E ora? Al momento ci sono diversi fronti aperti. Fonti vicine all’ex-Sip raccontano di una società comunque tranquilla che ha provato a sparigliare le carte leggendo la bozza di Pnrr come reti fisse e mobili, così da legittimare il “plurale” indigesto. Ma servirebbe che Luigi Gubitosi prendesse posizione rapidamente e spiegasse se esiste un piano B o se invece Tim continuerà a credere contro ogni previsione alla possibilità di dare vita ad AccessCo.

A catena, poi c’è un altro tema: Macquarie, che nei giorni scorsi aveva concluso la trattativa per rilevare il 40% di Open Fiber da Enel sarà contenta di questo esito inatteso? Un conto è essere azionisti del 20% complessivo della rete unica in Italia, un conto è far parte di un conglomerato, di essere uno dei player della digitalizzazione. Le prospettive, dal punto di vista della remunerazione del capitale, cambiano drasticamente.

La stessa Macquarie che non più tardi di ieri ha dovuto rilevare, sul fronte Autostrade per l’Italia, la proposta del fondo Tci di spin-off della quota di Aspi detenuta dai Benetton. Fonti vicine al fondo australiano parlano di una serenità che difficilmente potrà essere intaccata, ma forse qualche domanda sull’opportunità di questi investimenti inizia a serpeggiare in Macquarie.

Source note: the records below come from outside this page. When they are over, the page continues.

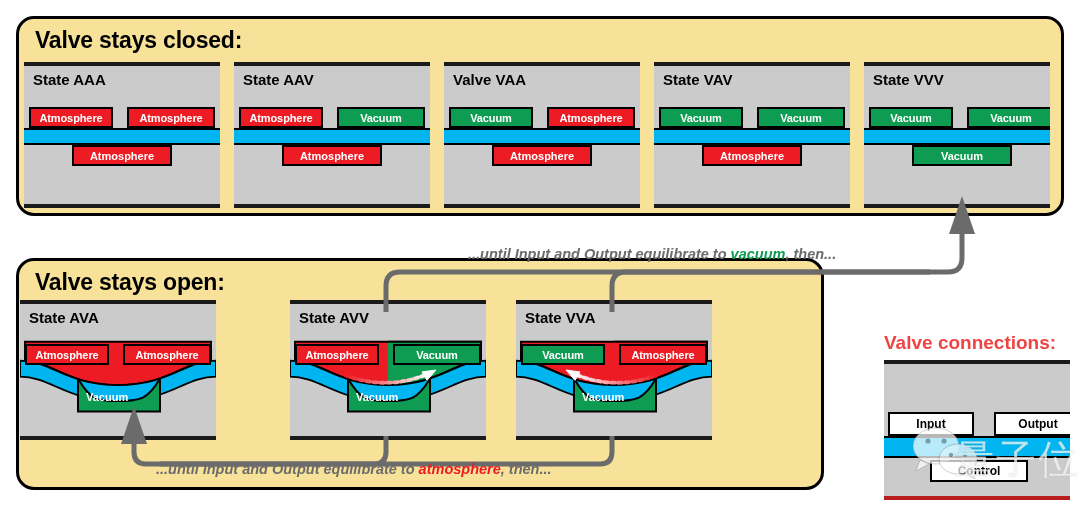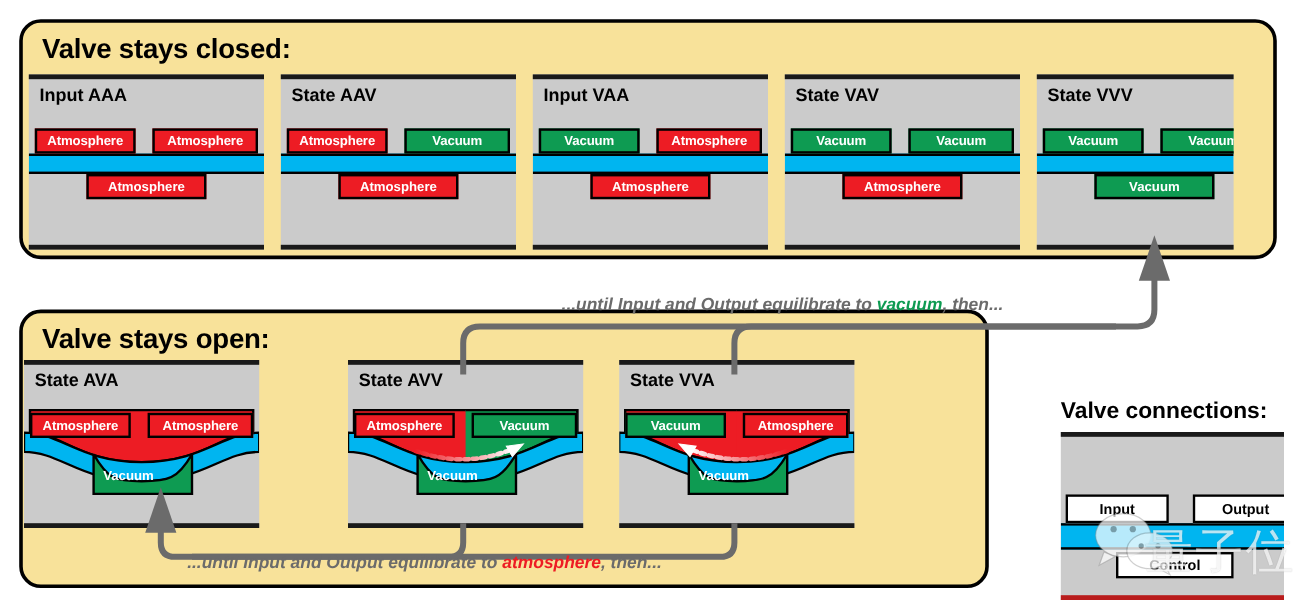--- a/index.html
+++ b/index.html
@@ -158,21 +158,21 @@
     top: 332px;
     width: 186px;
     height: 168px;
   }
   #legend-title {
     position: absolute;
     left: 0;
     top: 0;
     font-size: 19px;
     font-weight: bold;
-    color: #000000;
+    color: #ef4444;
     white-space: nowrap;
   }
   #legend-panel {
     position: absolute;
     left: 0;
     top: 28px;
     width: 186px;
     height: 140px;
     background: #CBCBCB;
     border-top: 4px solid #1a1a1a;
@@ -232,48 +232,48 @@
 <div class="group-box" id="group-closed">
   <div class="group-title">Valve stays closed:</div>
 </div>
 
 <div class="group-box" id="group-open">
   <div class="group-title">Valve stays open:</div>
 </div>
 
 <div id="closed-panels">
     <div class="panel" style="left: 24px; top: 62px; width: 196px; height: 146px;">
-      <div class="panel-title">Input AAA</div>
+      <div class="panel-title">State AAA</div>
       <div class="chamber atm" style="left:5px; top:41px; width:84px; height:21px;">Atmosphere</div>
       <div class="chamber atm" style="left:103px; top:41px; width:88px; height:21px;">Atmosphere</div>
       <div class="membrane" style="top:62px; height:17px;"></div>
       <div class="control-chamber atm" style="left:48px; top:79px; width:100px; height:21px;">Atmosphere</div>
     </div>
     <div class="panel" style="left: 234px; top: 62px; width: 196px; height: 146px;">
       <div class="panel-title">State AAV</div>
       <div class="chamber atm" style="left:5px; top:41px; width:84px; height:21px;">Atmosphere</div>
       <div class="chamber vac" style="left:103px; top:41px; width:88px; height:21px;">Vacuum</div>
       <div class="membrane" style="top:62px; height:17px;"></div>
       <div class="control-chamber atm" style="left:48px; top:79px; width:100px; height:21px;">Atmosphere</div>
     </div>
     <div class="panel" style="left: 444px; top: 62px; width: 196px; height: 146px;">
-      <div class="panel-title">Input VAA</div>
+      <div class="panel-title">Valve VAA</div>
       <div class="chamber vac" style="left:5px; top:41px; width:84px; height:21px;">Vacuum</div>
       <div class="chamber atm" style="left:103px; top:41px; width:88px; height:21px;">Atmosphere</div>
       <div class="membrane" style="top:62px; height:17px;"></div>
       <div class="control-chamber atm" style="left:48px; top:79px; width:100px; height:21px;">Atmosphere</div>
     </div>
     <div class="panel" style="left: 654px; top: 62px; width: 196px; height: 146px; padding-left: 18px;">
       <div class="panel-title">State VAV</div>
       <div class="chamber vac" style="left:5px; top:41px; width:84px; height:21px;">Vacuum</div>
       <div class="chamber vac" style="left:103px; top:41px; width:88px; height:21px;">Vacuum</div>
       <div class="membrane" style="top:62px; height:17px;"></div>
       <div class="control-chamber atm" style="left:48px; top:79px; width:100px; height:21px;">Atmosphere</div>
     </div>
-    <div class="panel" style="left: 864px; top: 62px; width: 164px; height: 146px;">
+    <div class="panel" style="left: 864px; top: 62px; width: 186px; height: 146px;">
       <div class="panel-title">State VVV</div>
       <div class="chamber vac" style="left:5px; top:41px; width:84px; height:21px;">Vacuum</div>
       <div class="chamber vac" style="left:103px; top:41px; width:88px; height:21px;">Vacuum</div>
       <div class="membrane" style="top:62px; height:17px;"></div>
       <div class="control-chamber vac" style="left:48px; top:79px; width:100px; height:21px;">Vacuum</div>
     </div>
   </div>
 
 <div id="open-panels">
     <div class="panel" style="left: 20px; top: 300px; width: 196px; height: 140px;">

Una soluzione – riferisce una fonte qualificata ad Affaritaliani – potrebbe esserci, anche se un po’ macchinosa. Attualmente FiberCop gestisce la rete secondaria, ovvero quella che dall’armadio arriva fino alla casa degli italiani. Per il 37,5% di questa società Kkr aveva sborsato 1,8 miliardi di euro. Se però si conferisse in questa società anche la parte che dalla centrale arriva all’armadio, ovvero la cosiddetta Fttc, allora si potrebbe automaticamente chiedere un incremento di partecipazione da parte di Kkr o di altri operatori, o quotare in borsa la parte residua. Si verrebbe così a creare uno scenario simile a quanto avveniva ai tempi di Sip, quando l’Iri deteneva il 42% della società e il resto era flottante.